I, too, went through puberty about this time - I was the only person on both the speech team and the wrestling team. I was also president of the post chess club and member of the math and latin teams. I wasn't a great wrestler. I was good, but did not have the instinct to really hurt anyone - except by accident. I broke two different people's collar bones at two different schools - in damn near the same place - by using an illegal throw. I really felt terrible about it in both cases - all I can say it's difficult to keep all the stuff in mind at the same time. There's a lot more thinking in wrestling than most people suppose. Anyway, when I switched high schools from fairbanks, ak to ft knox, ky I hadn't joined the new wrestling team yet - and I immediately became friends with the one of the weakest guys in school. He was a real target and an absolute victim. Two bullies started picking on us and I threatened to rip the top off a desk and bash their fucking brains out when a teacher intervened.
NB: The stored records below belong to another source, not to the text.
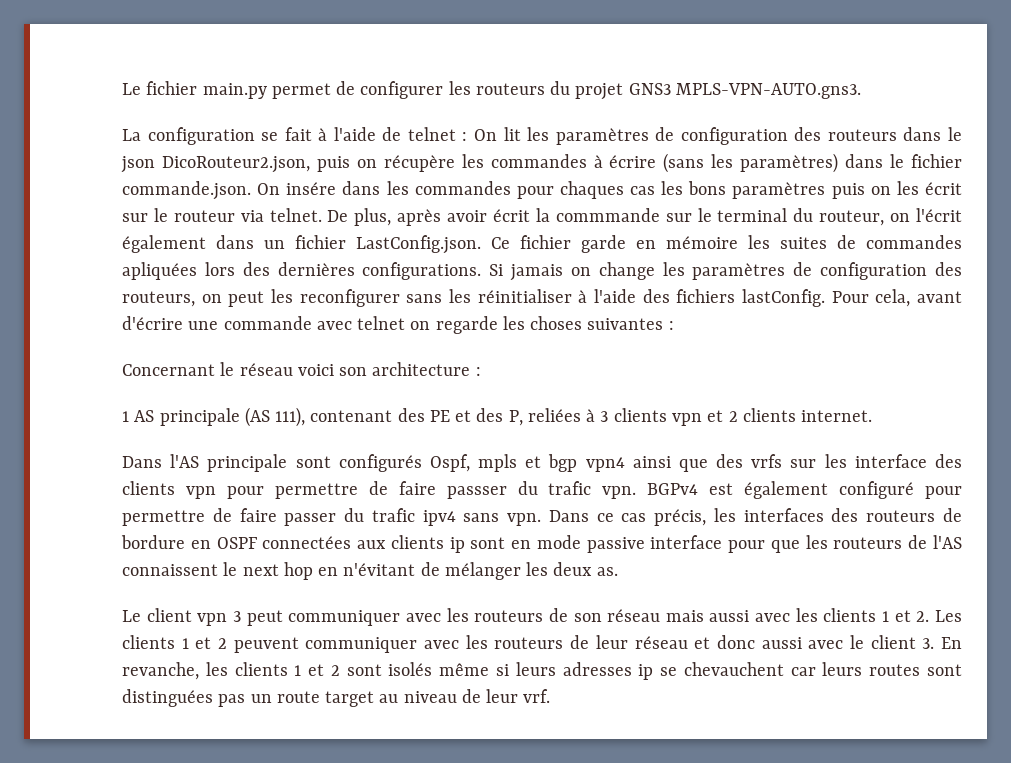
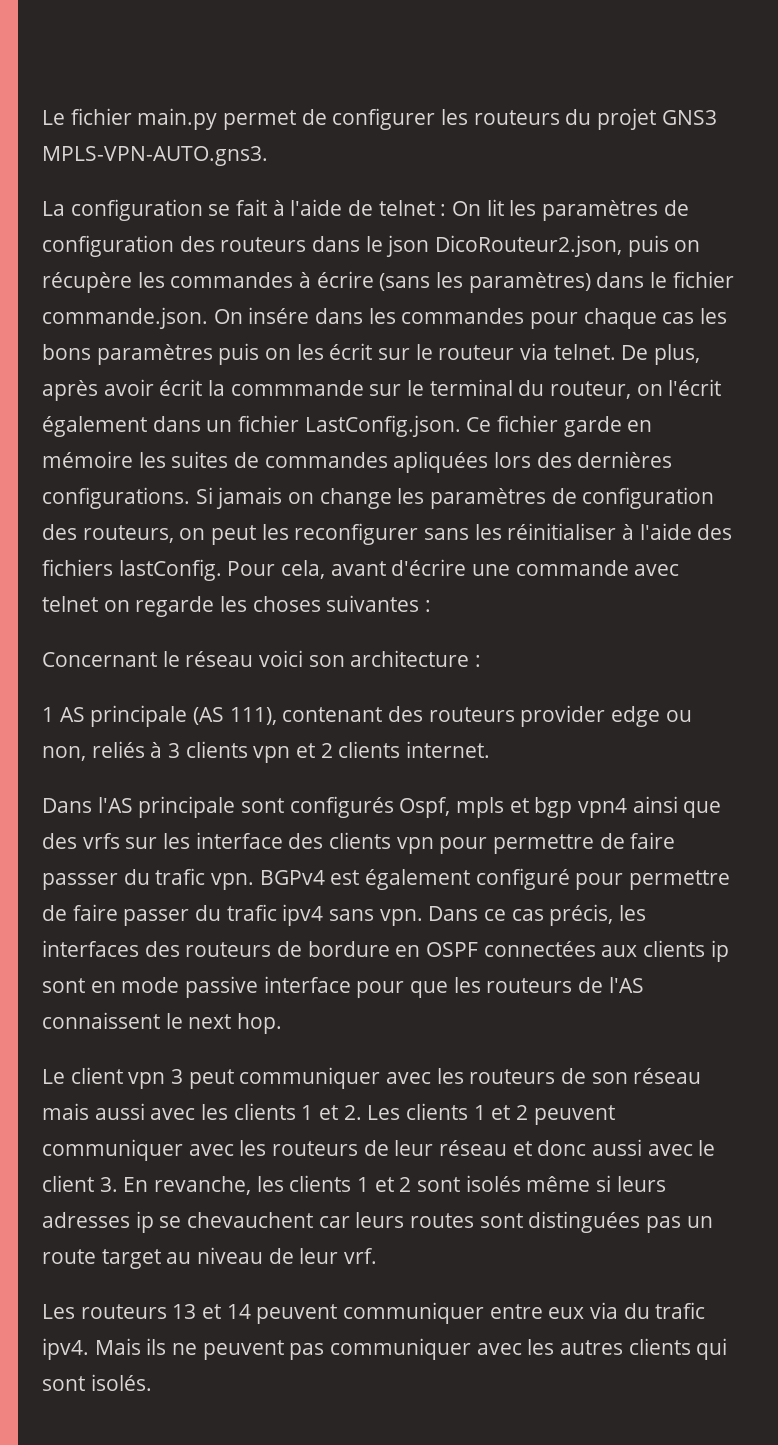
- La configuration se fait à l'aide de telnet : On lit les paramètres de configuration des routeurs dans le json DicoRouteur2.json, puis on récupère les commandes à écrire (sans les paramètres) dans le fichier commande.json. On insére dans les commandes pour chaques cas les bons paramètres puis on les écrit sur le routeur via telnet.
+ La configuration se fait à l'aide de telnet : On lit les paramètres de configuration des routeurs dans le json DicoRouteur2.json, puis on récupère les commandes à écrire (sans les paramètres) dans le fichier commande.json. On insére dans les commandes pour chaque cas les bons paramètres puis on les écrit sur le routeur via telnet.
- 1 AS principale (AS 111), contenant des PE et des P, reliées à 3 clients vpn et 2 clients internet.
+ 1 AS principale (AS 111), contenant des routeurs provider edge ou non, reliés à 3 clients vpn et 2 clients internet.
- Dans ce cas précis, les interfaces des routeurs de bordure en OSPF connectées aux clients ip sont en mode passive interface pour que les routeurs de l'AS connaissent le next hop en n'évitant de mélanger les deux as.
+ Dans ce cas précis, les interfaces des routeurs de bordure en OSPF connectées aux clients ip sont en mode passive interface pour que les routeurs de l'AS connaissent le next hop.
+ Les routeurs 13 et 14 peuvent communiquer entre eux via du trafic ipv4. Mais ils ne peuvent pas communiquer avec les autres clients qui sont isolés.

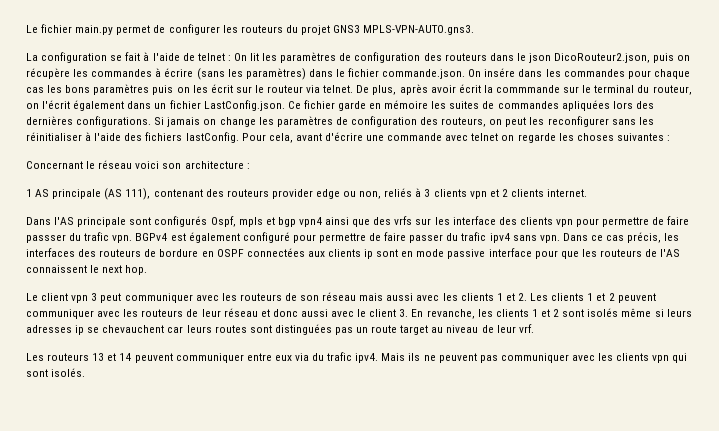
- Mais ils ne peuvent pas communiquer avec les autres clients qui sont isolés.
+ Mais ils ne peuvent pas communiquer avec les clients vpn qui sont isolés.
They kept crowing, but they never screwed with me again - and they didn't screw with him when I was around. Chickenshits. Bullies really are chickenshits. I'm not even going to get started on the "teachers are liars" thing or the "pseudo-intellectual morons have taken over the school systems" thing. Suffice it to say I was shocked to find out my redneck step-father was right and the lying teachers were wrong - ignoring bullies is a seriously bad idea, and going to a teacher is a SERIOUSLY STUPID THING TO DO in some circumstances.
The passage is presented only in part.